From this teachers are to use the check mark system and self-evaluation system to grade the work. It is very important to give feedback, especially in relation to student evaluation forms outlining their objectives. Limited feedback such as “meaning well done or “meaning re-consider, needs to be more specific. Effective feedback should provide shorthand comments, throughout the paper and on the marking sheet, clearly clarifying any issues. Such feedback is called evaluative feedback. “Evaluative feedback helps the individual understand the performance information by comparing it to standards or to the individual’s own past performance” (Larsen and Thisted, 1999). In addition, it is important to direct them where possible to achieve a higher mark, therefore feedback needs to be constructive. “Constructive feedback is task-specific and focuses attention on the task” (Larsen and Thisted, 1999). By focusing on the task and “providing target objectives results in the achievement of more objectives” (Sambell and McDowell, 1998). When students use the check-mark system, they can identify what they must do to achieve higher marks. Obviously, the goal difficulty set by students varies among the constraints of his/her ability.

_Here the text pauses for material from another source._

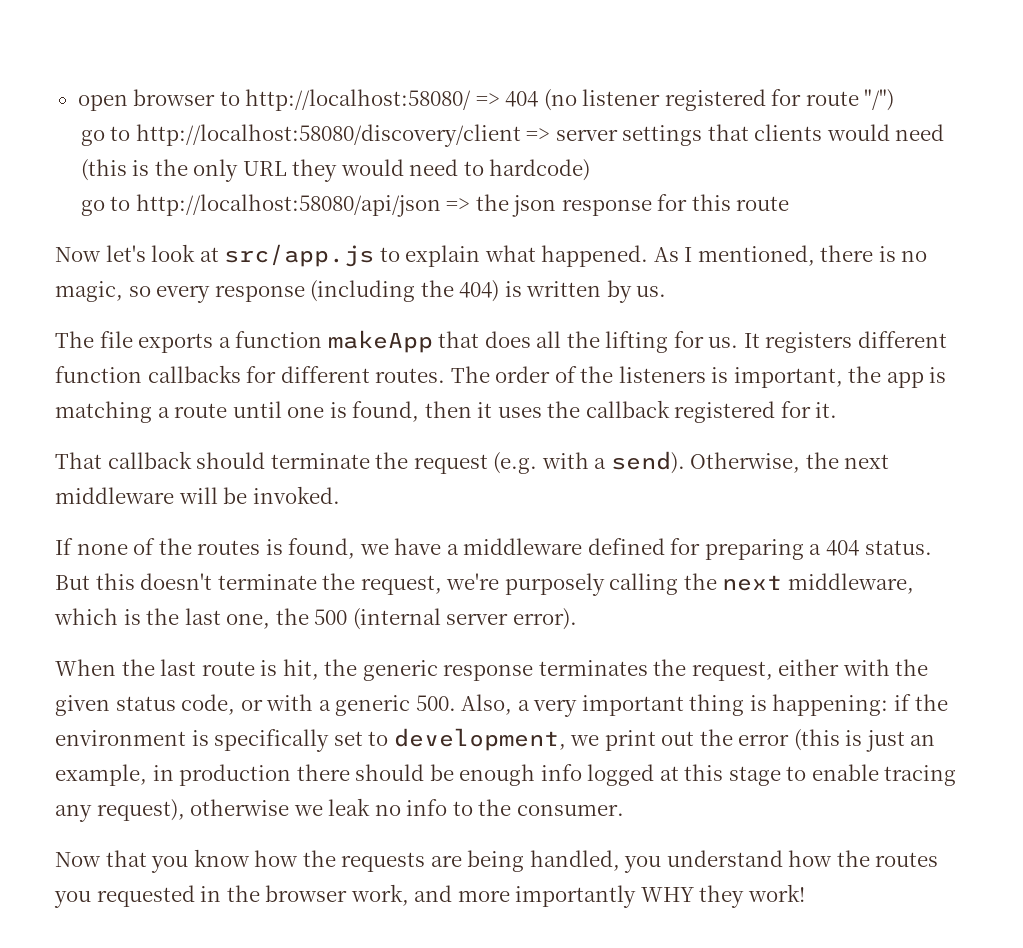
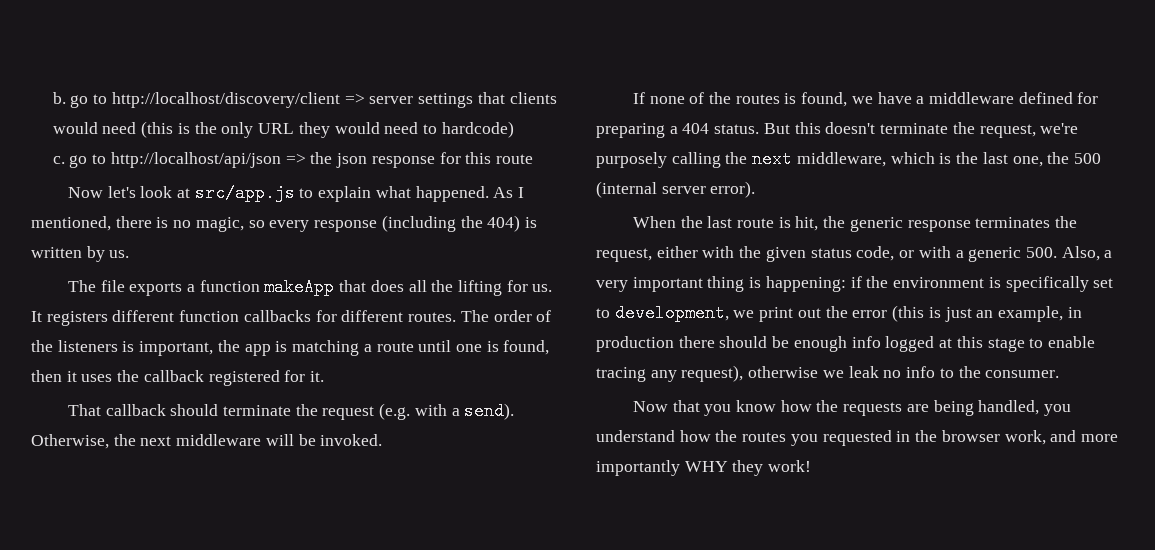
[77,89,895,111] [80,124,521,147] open browser to http://localhost:58080/ => 404 (no listener registered for route "/") // go to http://localhost:58080/discovery/client -> [52,92,340,108] b. go to http://localhost/discovery/client
[80,194,441,217] go to http://localhost:58080/api/json -> [52,152,281,168] c. go to http://localhost/api/json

In this programme, it is important to provide specific feedback and include student participation in selecting objectives. In light of this, between the behavioural objectives system, grading method and student outcomes, students should actually be motivated to increase performance under these systems.
The theoretical issues proposed in motivational theories such as the economic man developed by McGregor and the benefits of setting specific and difficult goals are important. The distinction on how they motivate an individual is a major influence on behaviour. Applying motivational theory to an educational context we draw our attention toward skill development, satisfaction and achievement. In developing a motivational programme, the focus was on assessment reform focusing on undergraduate business students at Monash University. Teachers and students need to work together in assessing ones performance. It is believed that “individuals are mutually motivated to learn when they do not have to fear failure, when they perceive what they are learning as being personally meaningful and relevant and when they are in respectful and supportive relationships with teachers” (OECD, 2000, p29). Therefore, by using a goal setting approach to motivate students, student participation in selection of objectives in as “research on the motivational value of goals, both the check-mark and behavioural/performance objective systems seem to motivate students to improve performance” (Sorenson, Savage and Hartman, 1993). However, with today’s rapid change and emergence of new knowledge and theory, universities will have more concepts on which to build and develop on “motivating the school’s participants so as to obtain the best possible educational results” (Panasuk and Lebaron, 1999).